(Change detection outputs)
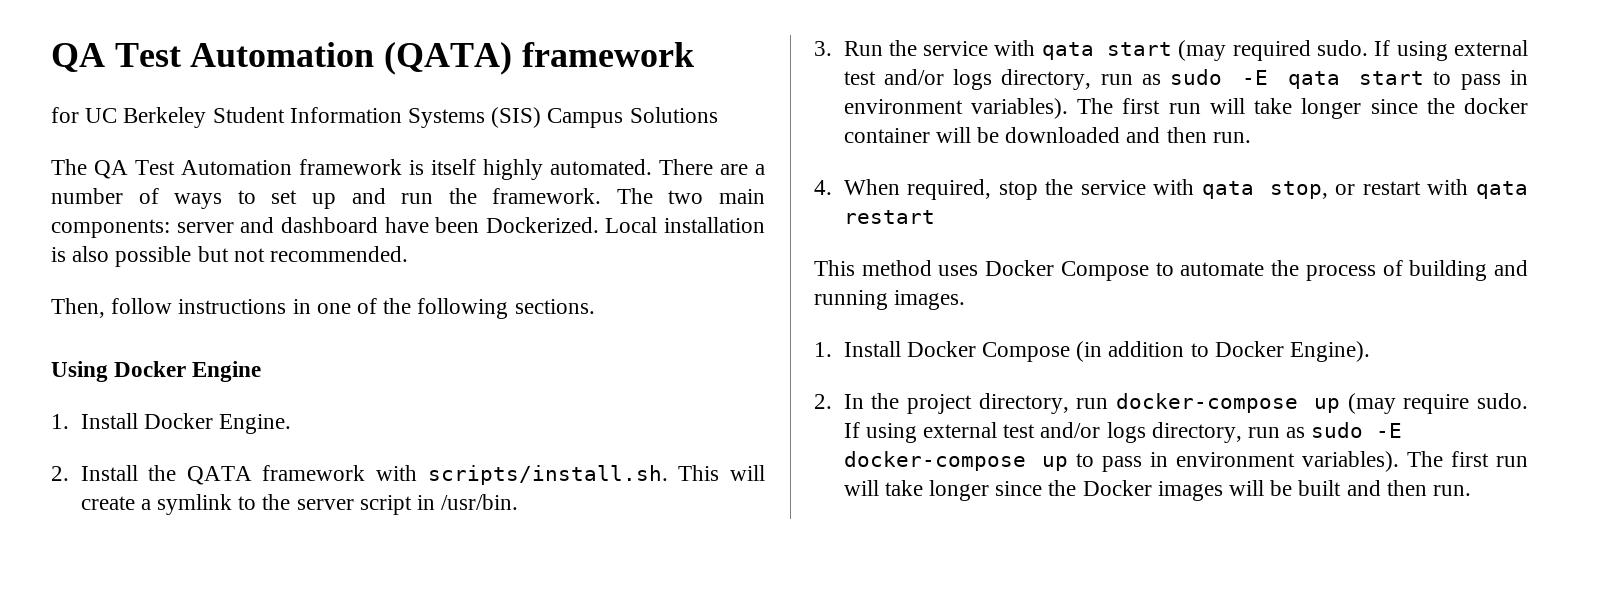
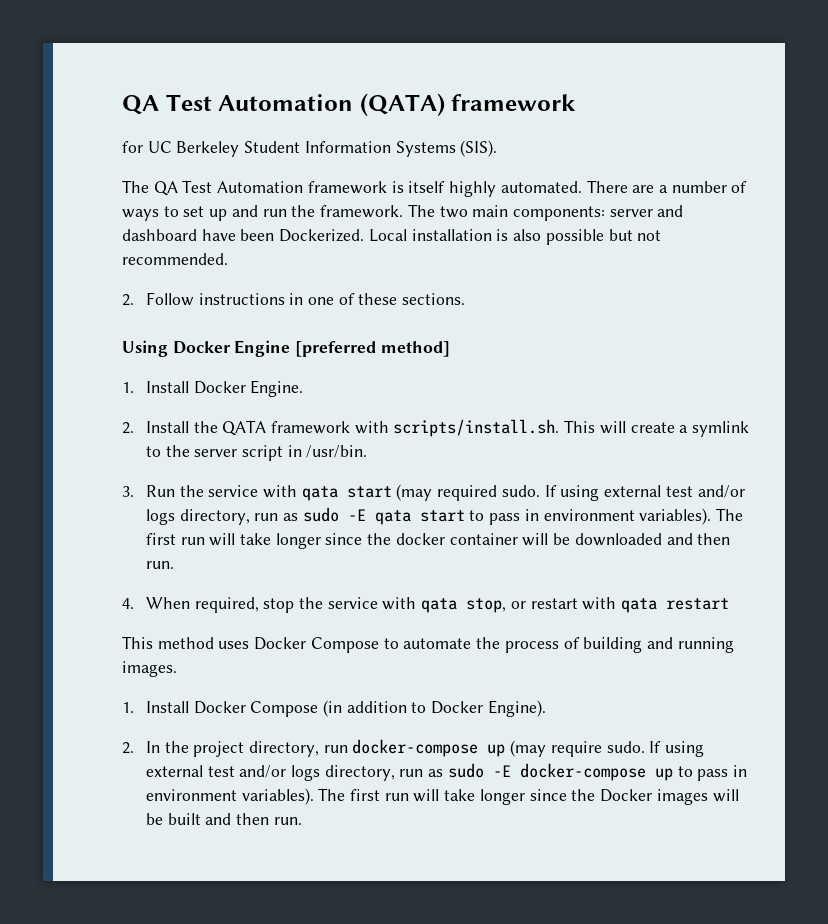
- for UC Berkeley Student Information Systems (SIS) Campus Solutions
+ for UC Berkeley Student Information Systems (SIS).
- Then, follow instructions in one of the following sections.
+ 2. Follow instructions in one of these sections.
- Using Docker Engine
+ Using Docker Engine [preferred method]

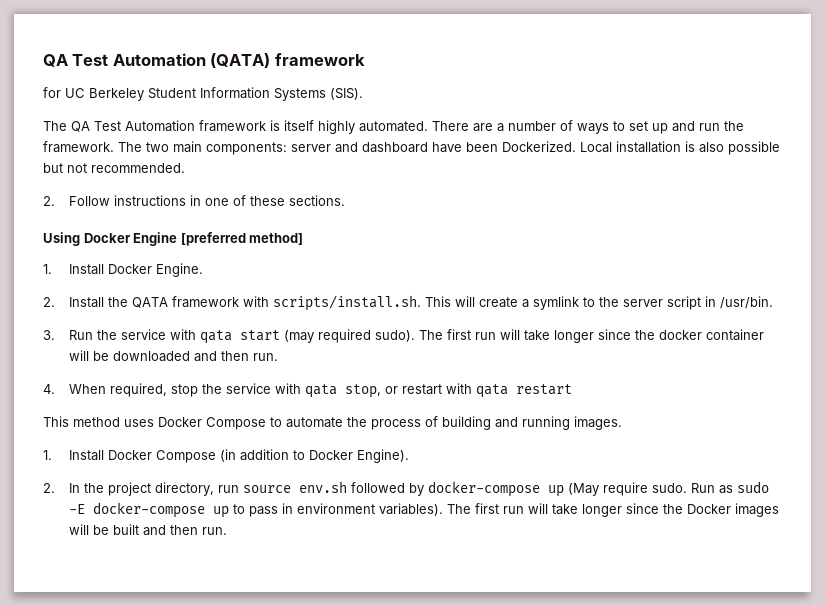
- 3. Run the service with qata start (may required sudo. If using external test and/or logs directory, run as sudo -E qata start to pass in environment variables).
+ 3. Run the service with qata start (may required sudo).
- 2. In the project directory, run docker-compose up (may require sudo.
+ 2. In the project directory, run source env.sh followed by docker-compose up (May require sudo.
- If using external test and/or logs directory, run as sudo -E docker-compose up to pass in environment variables).
+ Run as sudo -E docker-compose up to pass in environment variables).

- **Exercise directions**: Copy out all the data exactly. The images should not appear in the copy.

- **Answer to the exercise**:
- for UC Berkeley Student Information Systems (SIS) Campus Solutions
+ for UC Berkeley Student Information Systems (SIS).
- Then, follow instructions in one of the following sections.
+ 2. Follow instructions in one of these sections.
- Using Docker Engine
+ Using Docker Engine [preferred method]

- 3. Run the service with qata start (may required sudo. If using external test and/or logs directory, run as sudo -E qata start to pass in environment variables).
+ 3. Run the service with qata start (may required sudo).
- 2. In the project directory, run docker-compose up (may require sudo.
+ 2. In the project directory, run source env.sh followed by docker-compose up (May require sudo.
- If using external test and/or logs directory, run as sudo -E docker-compose up to pass in environment variables).
+ Run as sudo -E docker-compose up to pass in environment variables).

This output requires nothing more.